Engineering as Procrastination
I spent ~30 days building a runtime to schedule my Claude Code work overnight, while never actually running it on a real task. The pattern is its own diagnosis.
In about three hours one Sunday afternoon, I:
- pivoted unattended-claude from a personal-tool framing to an open-source piece I’d actually ship,
- live-verified the end-to-end path under both
bin: claudeandbin: happy, - filter-branched 50 commits worth of internal codenames out of the history,
- wrote a public README with an honest comparison table against Claude Code, claude-auto-retry, Hermes Agent, OpenClaw,
- pushed v0.1.0, wrote a Homebrew formula that vendors the bun runtime, added a GitHub Actions workflow that auto-bumps the formula on every future tag.
The 30 days before that I’d done none of those things. I had 511 unit tests green. I had documentation. I had an interactive ucl plan grilling mode and a ucl doctor health check. I had everything except a single task that had ever actually finished end-to-end against the live claude CLI.
This is a specific shape of procrastination I don’t think gets named enough. It looks like progress because git is moving. It looks like discipline because there are tests. It looks like the right thing because every commit message is true. What it isn’t is shipping.
The Diagnosis
The thing I was building was supposed to schedule AI work overnight onto my idle Claude Pro quota. The actual blocker on me using it wasn’t the tool — it was that I didn’t have a single piece of work concrete enough to feed it. “Investigate X” or “write a thing about Y” isn’t a brief. The runtime needed scope · workdir · done-when. My todo list was free-form. The gap between “intent in my head” and “a task an unattended worker could finish without me” was where I was actually stuck.
So I built more features on the tool. Add a ucl doctor for preflight checks. Refactor the prompt builder. Add a bin: happy integration. Auto-update the embedded skills. None of those features bring the brief closer to existing. They are, every one of them, the engine layer of the system. I had no work at the brief layer.
That distinction is the whole diagnosis. Engineering is the engine. Brief formation is the part that turns intent into something the engine can run. The engine layer rewards you with passing tests, clean commits, satisfying compile errors. The brief layer rewards you with nothing visible — it’s just sitting down and deciding what done means, which is uncomfortable in a different way than debugging is.
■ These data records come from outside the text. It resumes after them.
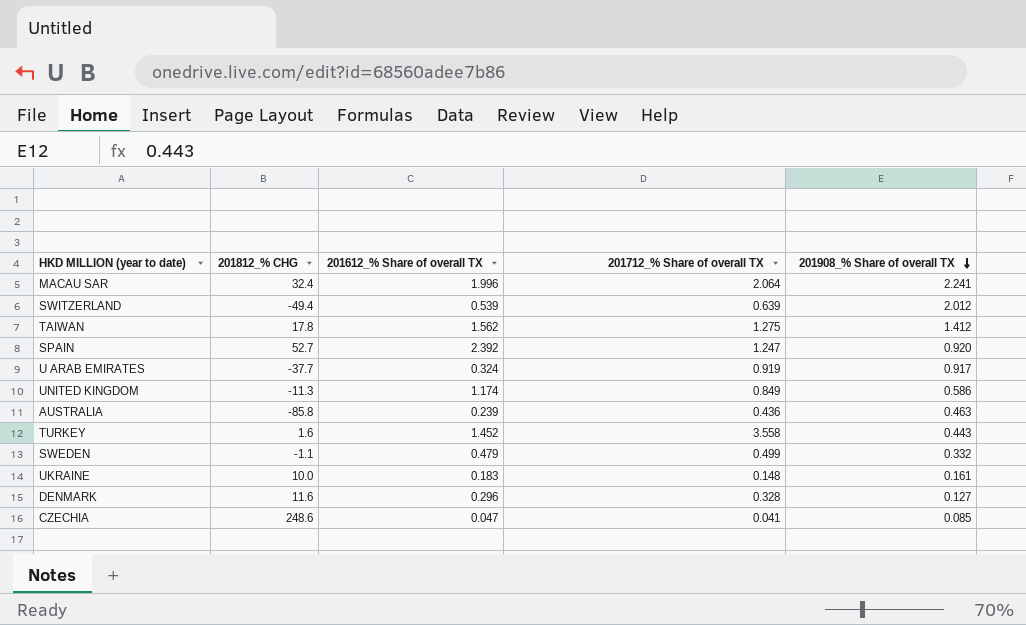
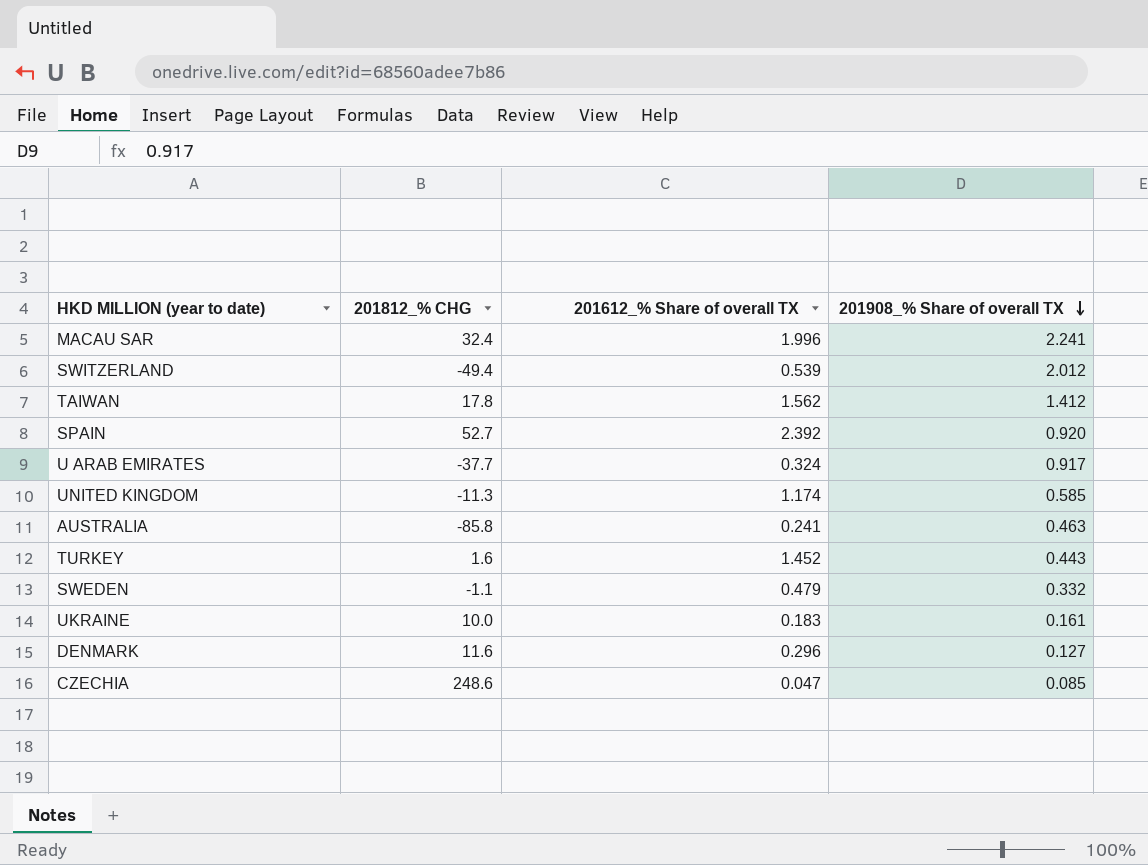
column 201712_% Share of overall TX | position: 4 -> none
UNITED KINGDOM | 201908_% Share of overall TX: 0.586 -> 0.585
AUSTRALIA | 201612_% Share of overall TX: 0.239 -> 0.241

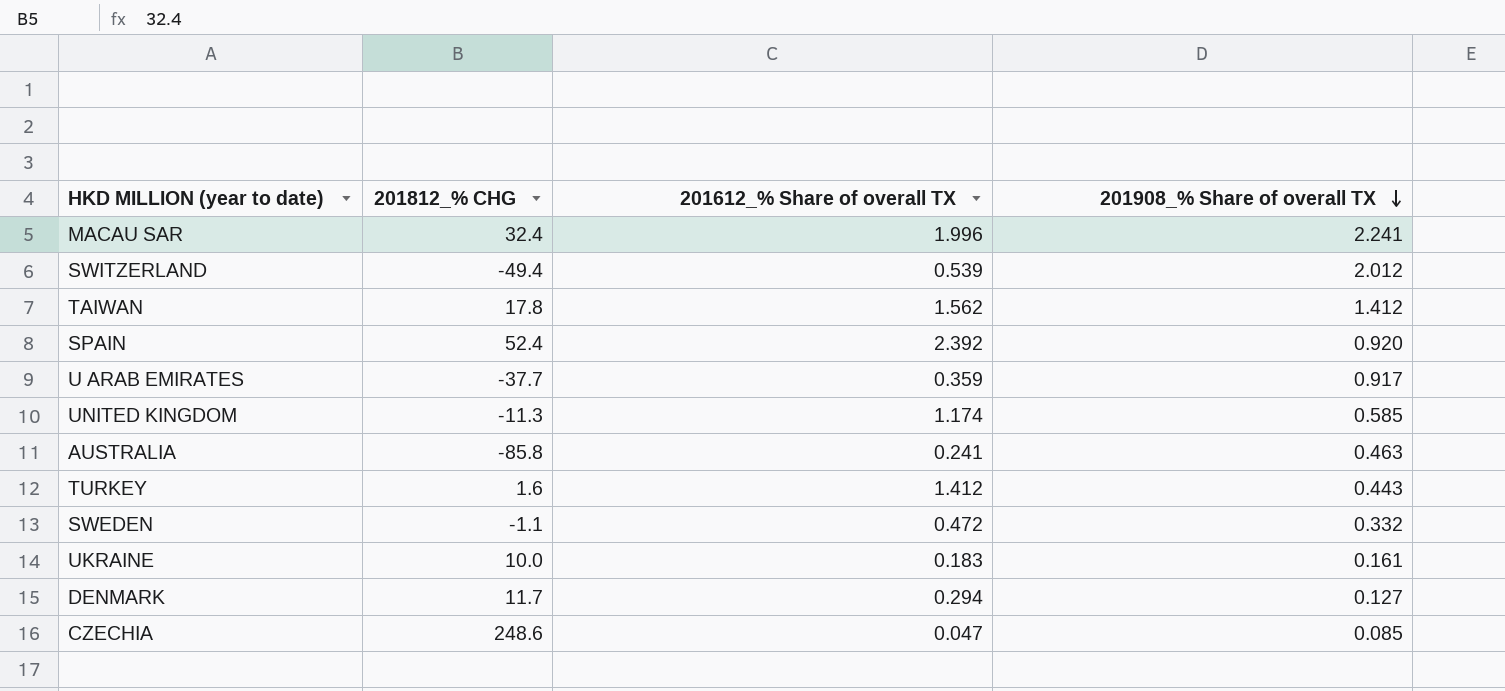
SPAIN | 201812_% CHG: 52.7 -> 52.4
U ARAB EMIRATES | 201612_% Share of overall TX: 0.324 -> 0.359
TURKEY | 201612_% Share of overall TX: 1.452 -> 1.412
SWEDEN | 201612_% Share of overall TX: 0.479 -> 0.472
DENMARK | 201812_% CHG: 11.6 -> 11.7
DENMARK | 201612_% Share of overall TX: 0.296 -> 0.294

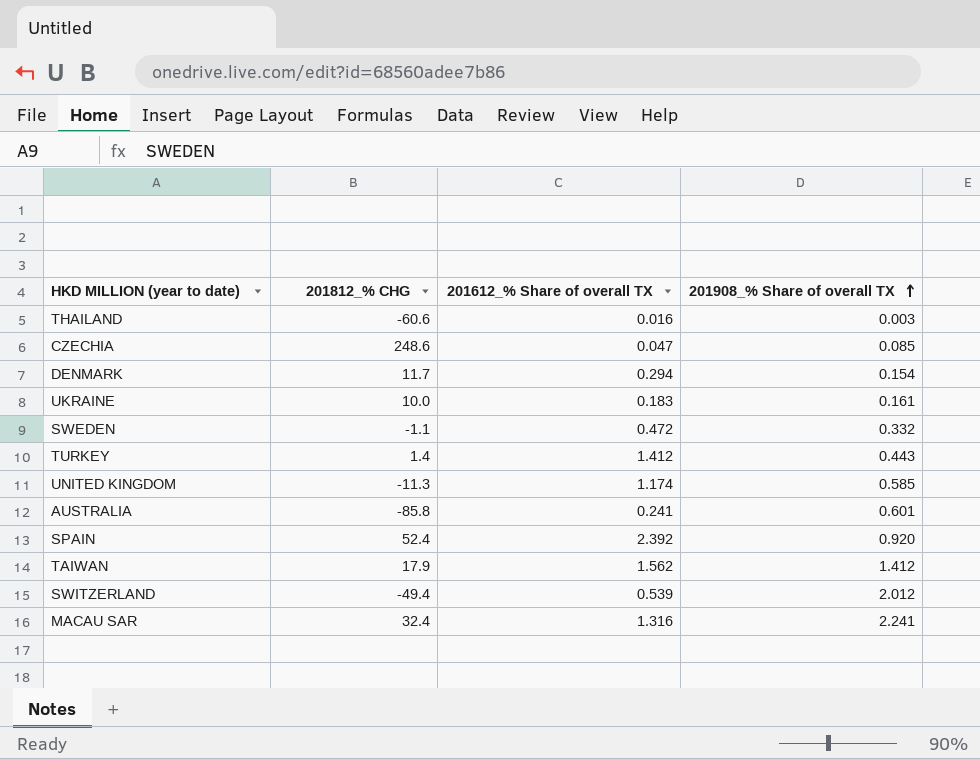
row order: 201908_% Share of overall TX descending -> 201908_% Share of overall TX ascending
row U ARAB EMIRATES: -37.7 | 0.359 | 0.917 -> none
row THAILAND: none -> -60.6 | 0.016 | 0.003
DENMARK | 201908_% Share of overall TX: 0.127 -> 0.154
TURKEY | 201812_% CHG: 1.6 -> 1.4
AUSTRALIA | 201908_% Share of overall TX: 0.463 -> 0.601
TAIWAN | 201812_% CHG: 17.8 -> 17.9
MACAU SAR | 201612_% Share of overall TX: 1.996 -> 1.316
So you do the comfortable thing. You add another engine feature. You write another doc explaining the architecture. You refactor. Every action is rational locally. The system as a whole goes nowhere.
The Unlock
What broke the loop wasn’t more thinking. It was an explicit interview. I opened a session and asked Claude to grill me on the project until I either committed to ship something or admitted I wouldn’t. The grill loop was a skill someone else had written; I didn’t have to design it. What it forced was specific:
- What is unattended-claude actually for? Personal tool, portfolio piece, or both?
- If portfolio, why this and not the simpler thing I’d been deferring?
- What is the minimum shape of v0.1, written down?
- Is anything in your proposed feature list personal therapy disguised as a product feature?
- What is “done” — in one paragraph, with no movable goalpost?
Each answer knocked another supposed-requirement off the list. The pivot from “personal tool” to “OSS demonstration” took about ten minutes; the squash of “what v0.1 includes” from twelve items to three took another five. At minute thirty I had a V0_1_SCOPE.md committed into the repo with a hard rule: anything that breaks while finishing v0.1 gets a less-than-ten-line fix, a skipped test, or a revert — never a “while I’m here let me improve X.” Once that file existed, the next two hours were a tight execution loop because the loop could be tight.
The grill didn’t tell me anything I didn’t already kind of know. It made me write the answers down and commit to them in a document that was harder to wave away than my own head was.
The Transferable Bit
The engineering-as-procrastination loop has a specific signature. Mine looked like this:
- the thing I’m about to add is more polish on a layer that already works,
- I haven’t used the system end-to-end this week,
- I can’t name the next output (not feature) the system will produce for me,
- “but it’s so close” is in my head.
Those four together = the loop is running. The exit isn’t another engineering session. It’s writing down what done looks like, and refusing to do anything that doesn’t move toward it.
I’m not going to claim this never recurs. The next workstream — a public skills library — has the same risk shape. The discipline isn’t a one-time crossing. It’s something you notice and break out of, and the better you get at noticing, the cheaper each break is.
unattended-claude lives at github.com/wickes1/unattended-claude. The discipline lives somewhere harder to install.